Copy every record below exactly as written, but leave out the pictures.

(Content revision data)
########

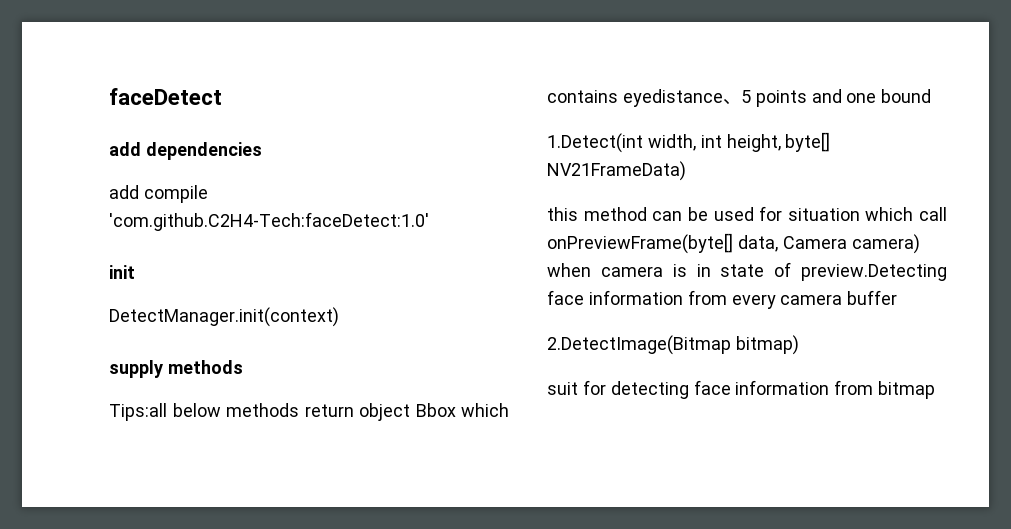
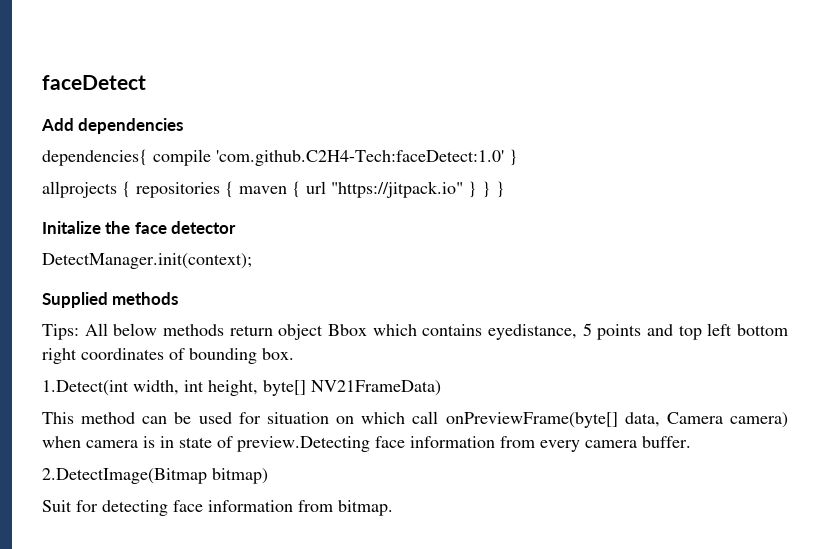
- add dependencies
+ Add dependencies
- add compile 'com.github.C2H4-Tech:faceDetect:1.0'
- init
- DetectManager.init(context)
- supply methods
+ dependencies{ compile 'com.github.C2H4-Tech:faceDetect:1.0' }
+ allprojects { repositories { maven { url "https://jitpack.io" } } }
+ Initalize the face detector
+ DetectManager.init(context);
+ Supplied methods
- Tips:all below methods return object Bbox which contains eyedistance、5 points and one bound
+ Tips: All below methods return object Bbox which contains eyedistance, 5 points and top left bottom right coordinates of bounding box.
- this method can be used for situation which call onPreviewFrame(byte[] data, Camera camera) when camera is in state of preview.Detecting face information from every camera buffer
+ This method can be used for situation on which call onPreviewFrame(byte[] data, Camera camera) when camera is in state of preview.Detecting face information from every camera buffer.
- suit for detecting face information from bitmap
+ Suit for detecting face information from bitmap.

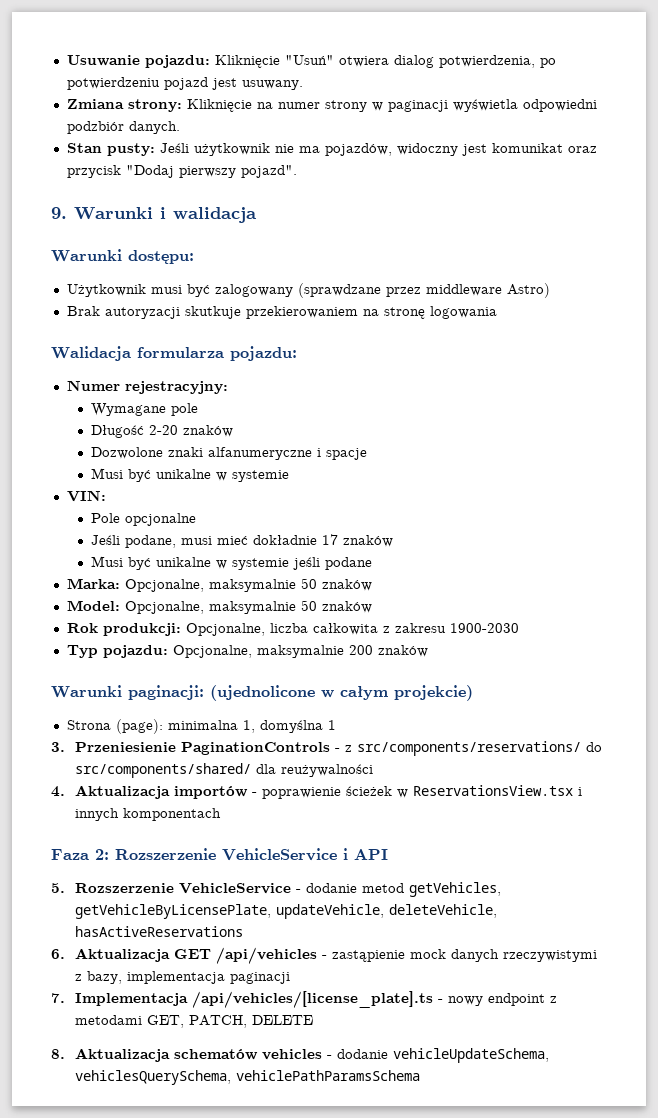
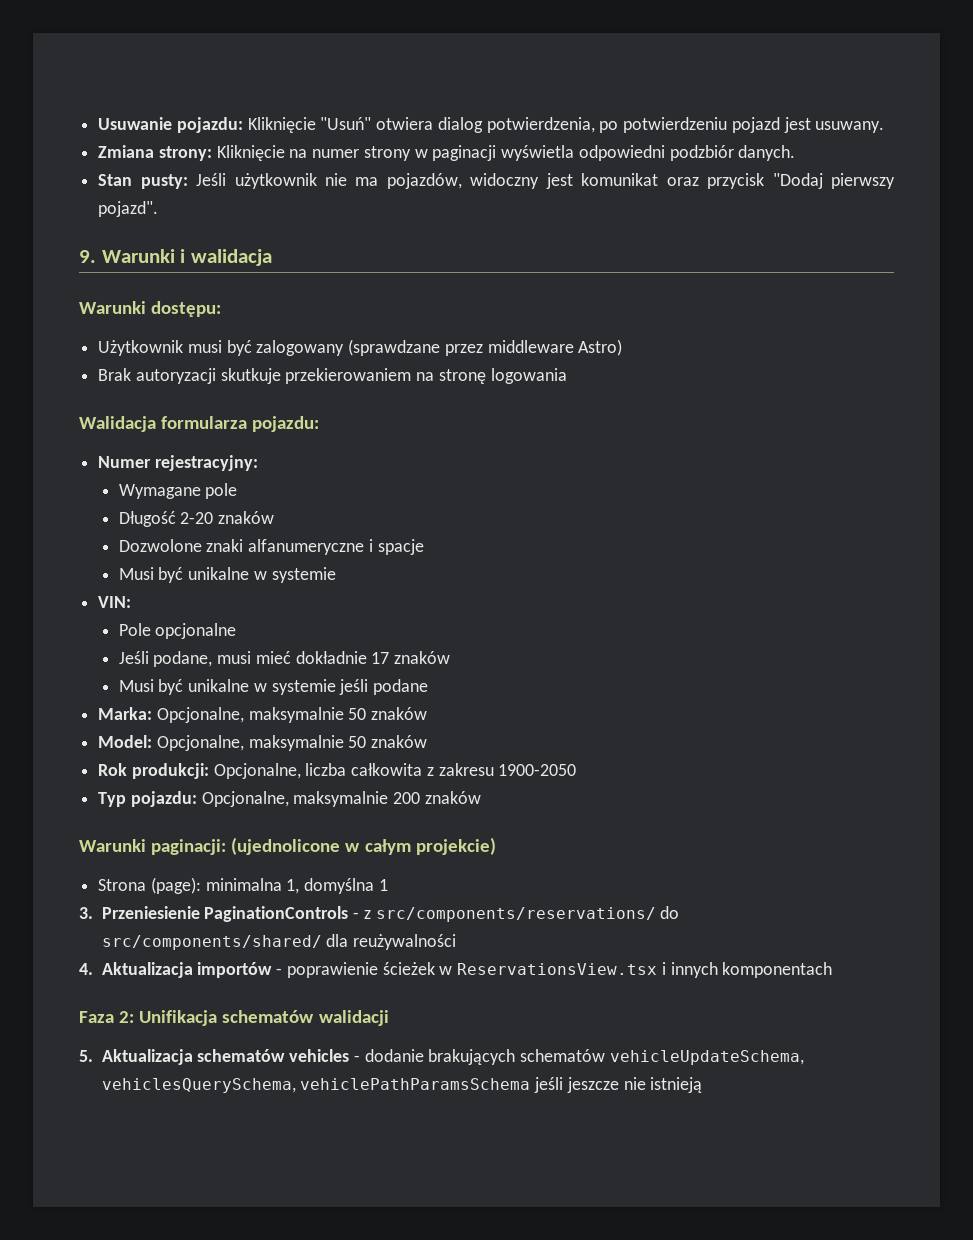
- Rok produkcji: Opcjonalne, liczba całkowita z zakresu 1900-2030
+ Rok produkcji: Opcjonalne, liczba całkowita z zakresu 1900-2050
- Faza 2: Rozszerzenie VehicleService i API
- 5. Rozszerzenie VehicleService - dodanie metod getVehicles, getVehicleByLicensePlate, updateVehicle, deleteVehicle, hasActiveReservations
- 6. Aktualizacja GET /api/vehicles - zastąpienie mock danych rzeczywistymi z bazy, implementacja paginacji
- 7. Implementacja /api/vehicles/[license_plate].ts - nowy endpoint z metodami GET, PATCH, DELETE
- 8. Aktualizacja schematów vehicles - dodanie vehicleUpdateSchema, vehiclesQuerySchema, vehiclePathParamsSchema
+ Faza 2: Unifikacja schematów walidacji
+ 5. Aktualizacja schematów vehicles - dodanie brakujących schematów vehicleUpdateSchema, vehiclesQuerySchema, vehiclePathParamsSchema jeśli jeszcze nie istnieją

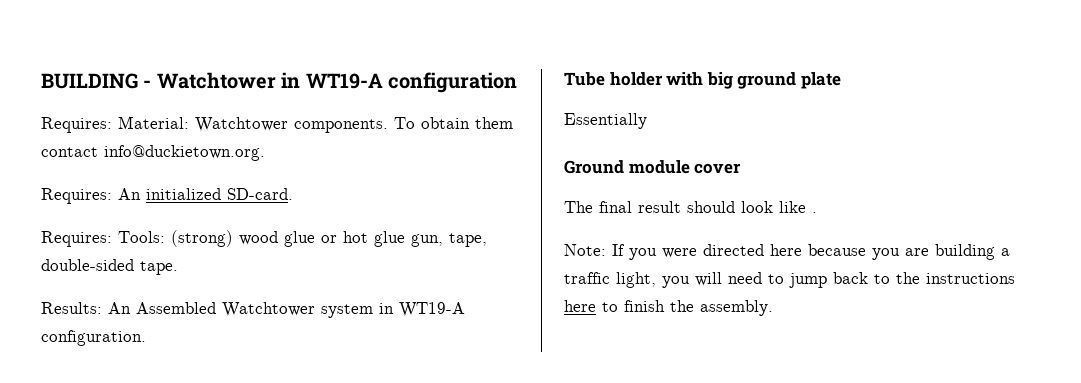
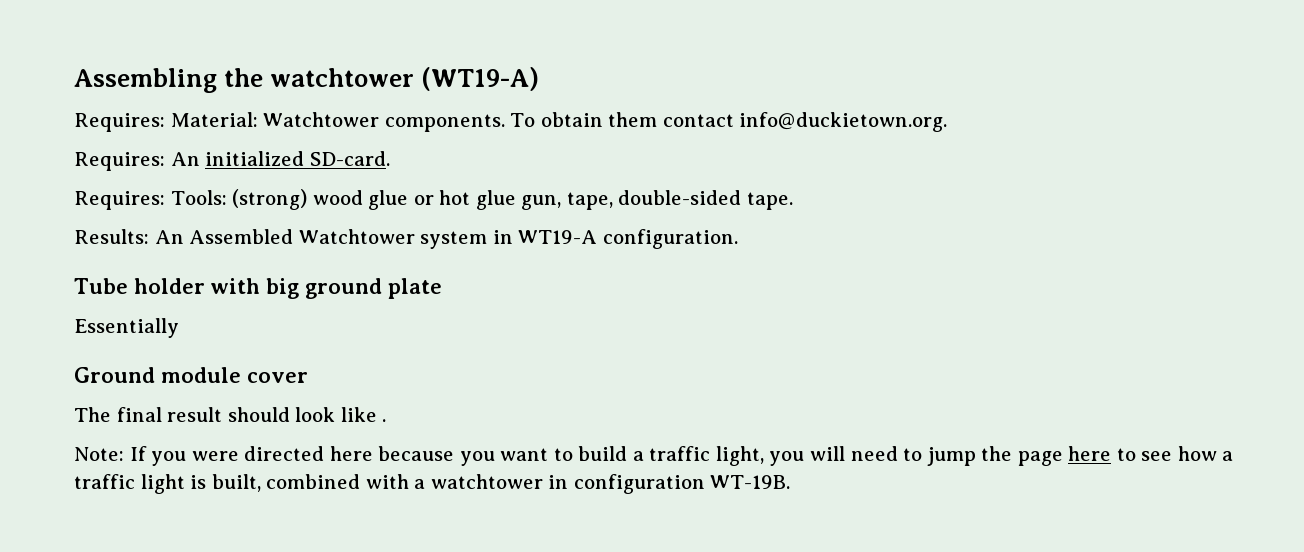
- BUILDING - Watchtower in WT19-A configuration
+ Assembling the watchtower (WT19-A)
- Note: If you were directed here because you are building a traffic light, you will need to jump back to the instructions here to finish the assembly.
+ Note: If you were directed here because you want to build a traffic light, you will need to jump the page here to see how a traffic light is built, combined with a watchtower in configuration WT-19B.

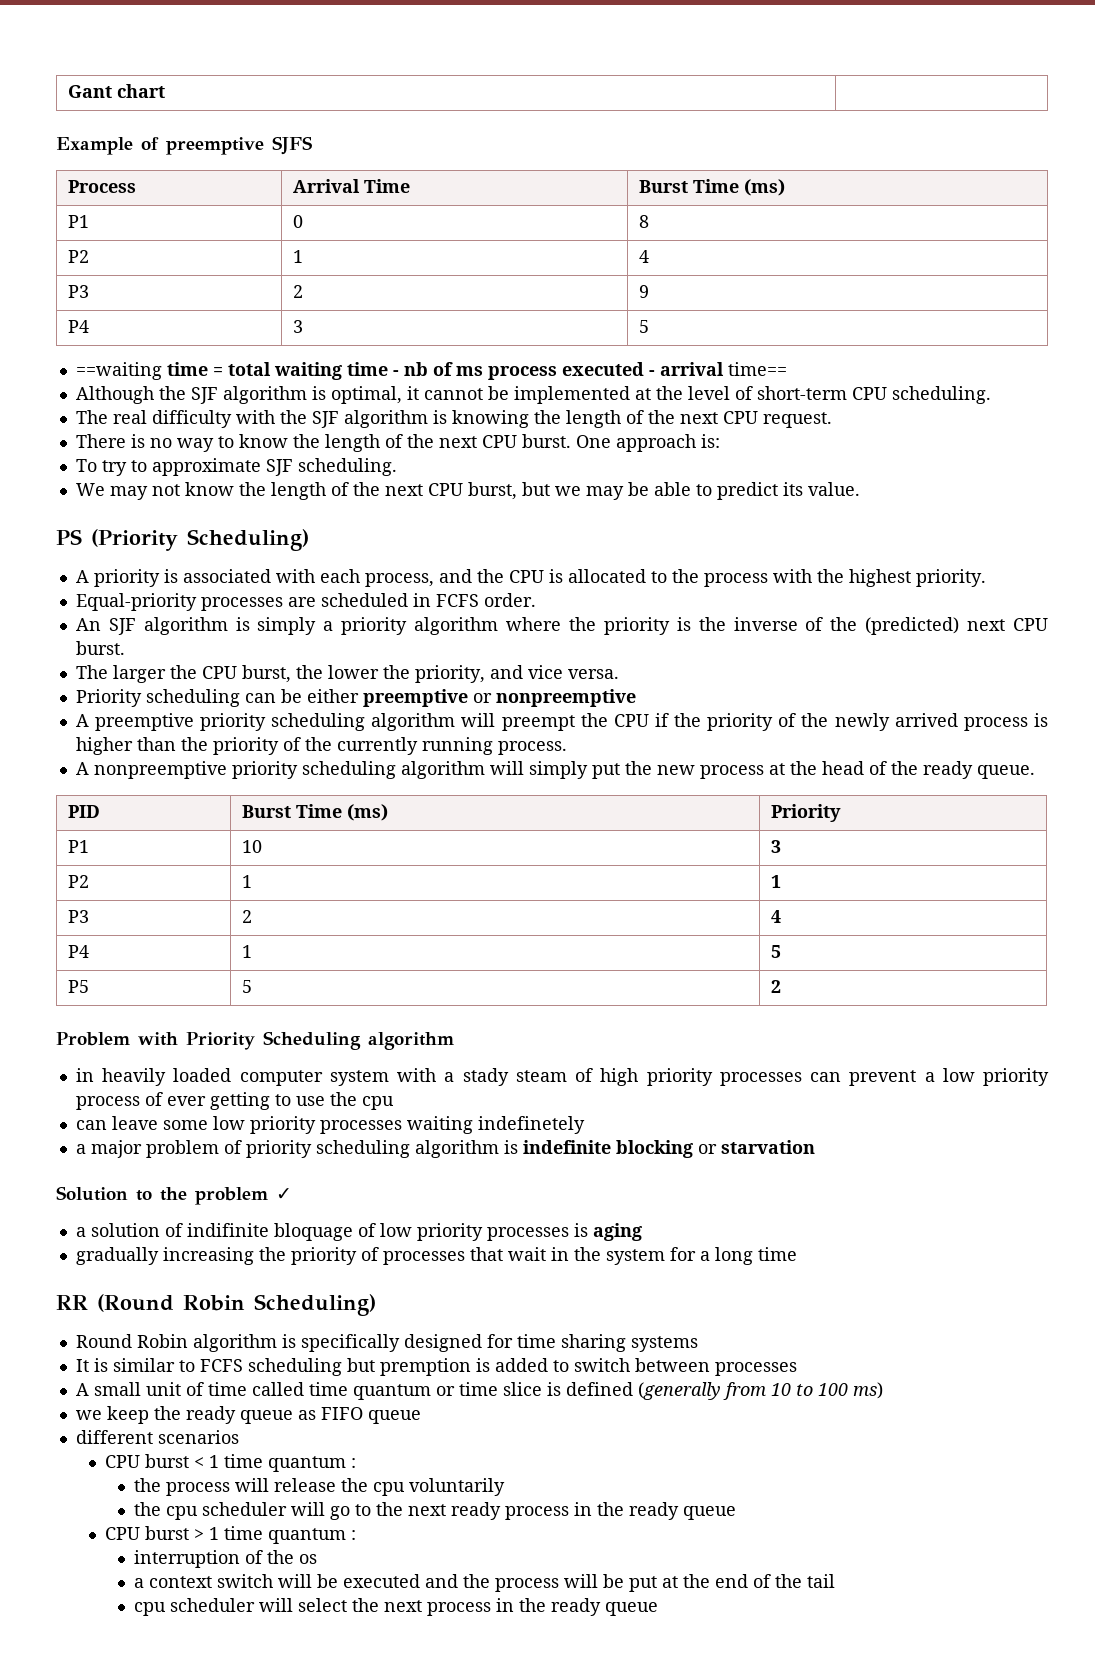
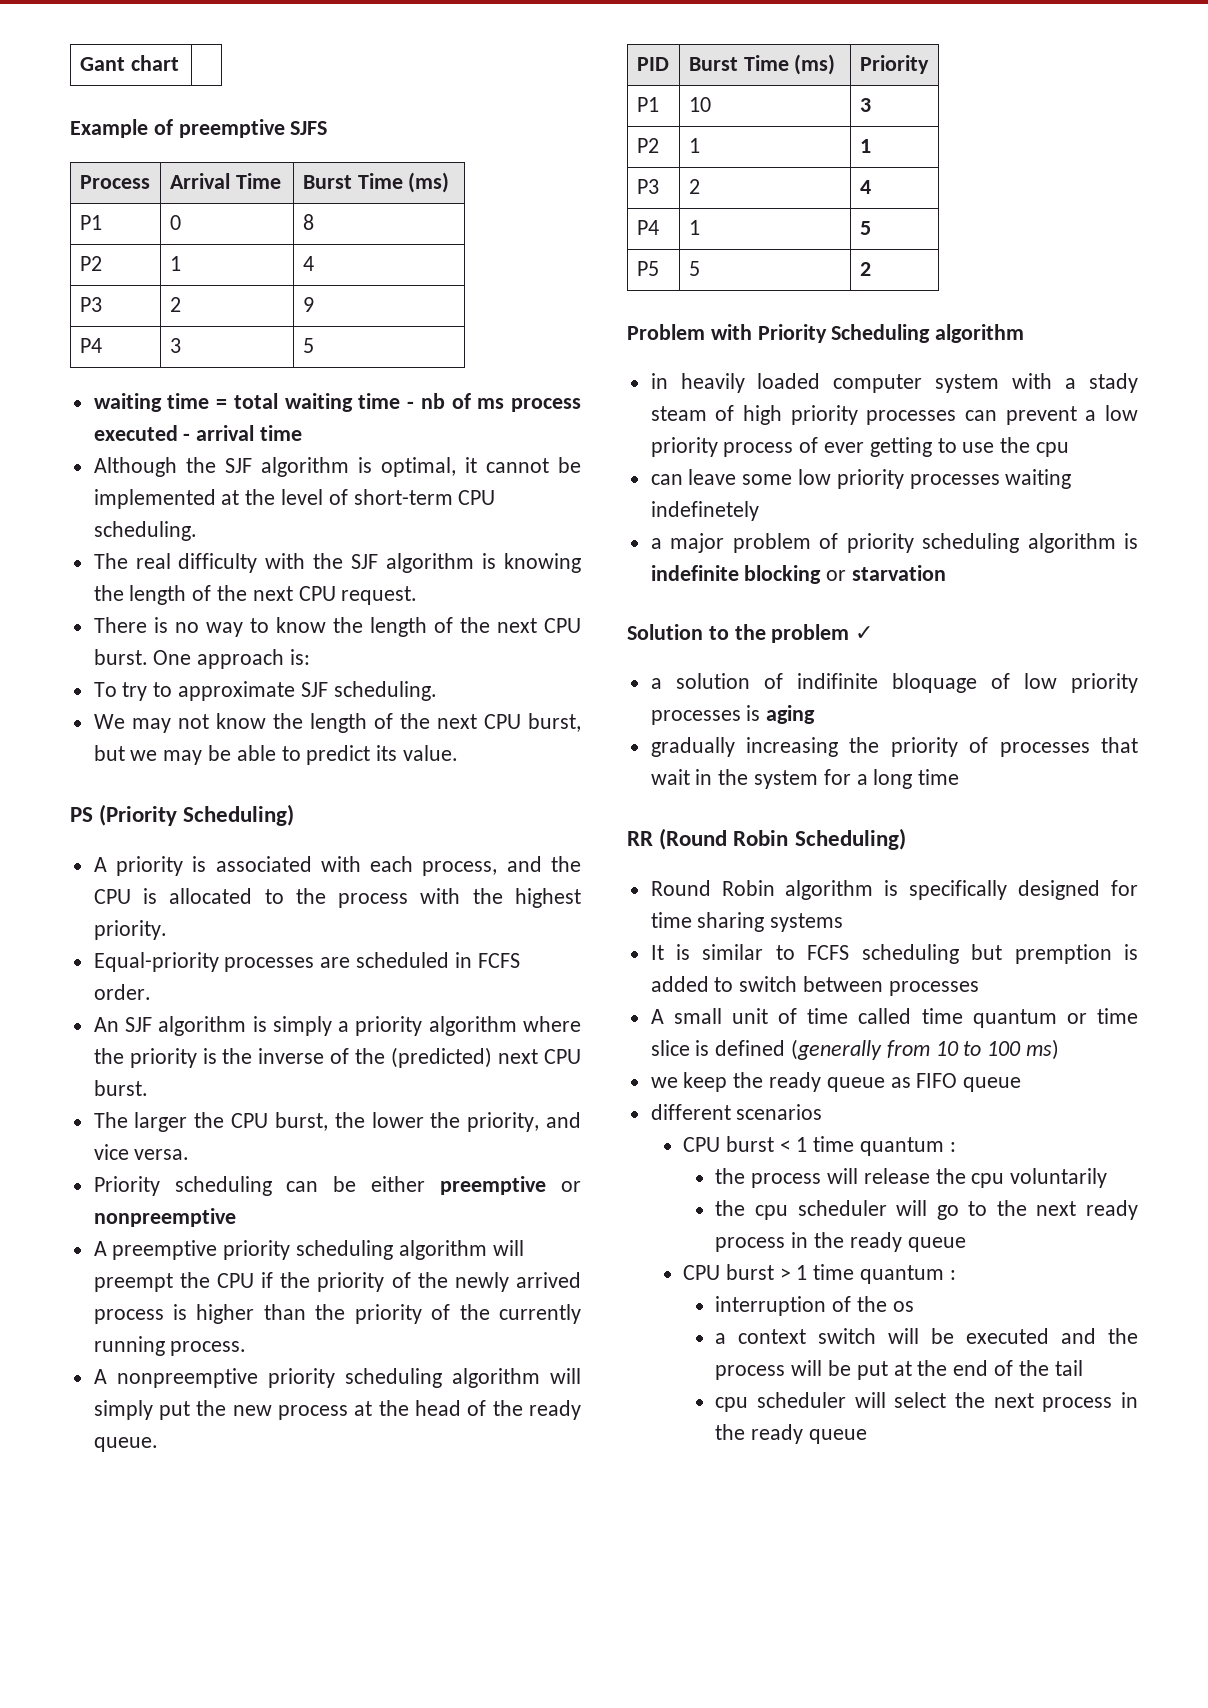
- ==waiting time = total waiting time - nb of ms process executed - arrival time==
+ waiting time = total waiting time - nb of ms process executed - arrival time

########

(Expected answer)
- add dependencies
+ Add dependencies
- add compile 'com.github.C2H4-Tech:faceDetect:1.0'
- init
- DetectManager.init(context)
- supply methods
+ dependencies{ compile 'com.github.C2H4-Tech:faceDetect:1.0' }
+ allprojects { repositories { maven { url "https://jitpack.io" } } }
+ Initalize the face detector
+ DetectManager.init(context);
+ Supplied methods
- Tips:all below methods return object Bbox which contains eyedistance、5 points and one bound
+ Tips: All below methods return object Bbox which contains eyedistance, 5 points and top left bottom right coordinates of bounding box.
- this method can be used for situation which call onPreviewFrame(byte[] data, Camera camera) when camera is in state of preview.Detecting face information from every camera buffer
+ This method can be used for situation on which call onPreviewFrame(byte[] data, Camera camera) when camera is in state of preview.Detecting face information from every camera buffer.
- suit for detecting face information from bitmap
+ Suit for detecting face information from bitmap.

- Rok produkcji: Opcjonalne, liczba całkowita z zakresu 1900-2030
+ Rok produkcji: Opcjonalne, liczba całkowita z zakresu 1900-2050
- Faza 2: Rozszerzenie VehicleService i API
- 5. Rozszerzenie VehicleService - dodanie metod getVehicles, getVehicleByLicensePlate, updateVehicle, deleteVehicle, hasActiveReservations
- 6. Aktualizacja GET /api/vehicles - zastąpienie mock danych rzeczywistymi z bazy, implementacja paginacji
- 7. Implementacja /api/vehicles/[license_plate].ts - nowy endpoint z metodami GET, PATCH, DELETE
- 8. Aktualizacja schematów vehicles - dodanie vehicleUpdateSchema, vehiclesQuerySchema, vehiclePathParamsSchema
+ Faza 2: Unifikacja schematów walidacji
+ 5. Aktualizacja schematów vehicles - dodanie brakujących schematów vehicleUpdateSchema, vehiclesQuerySchema, vehiclePathParamsSchema jeśli jeszcze nie istnieją

- BUILDING - Watchtower in WT19-A configuration
+ Assembling the watchtower (WT19-A)
- Note: If you were directed here because you are building a traffic light, you will need to jump back to the instructions here to finish the assembly.
+ Note: If you were directed here because you want to build a traffic light, you will need to jump the page here to see how a traffic light is built, combined with a watchtower in configuration WT-19B.

- ==waiting time = total waiting time - nb of ms process executed - arrival time==
+ waiting time = total waiting time - nb of ms process executed - arrival time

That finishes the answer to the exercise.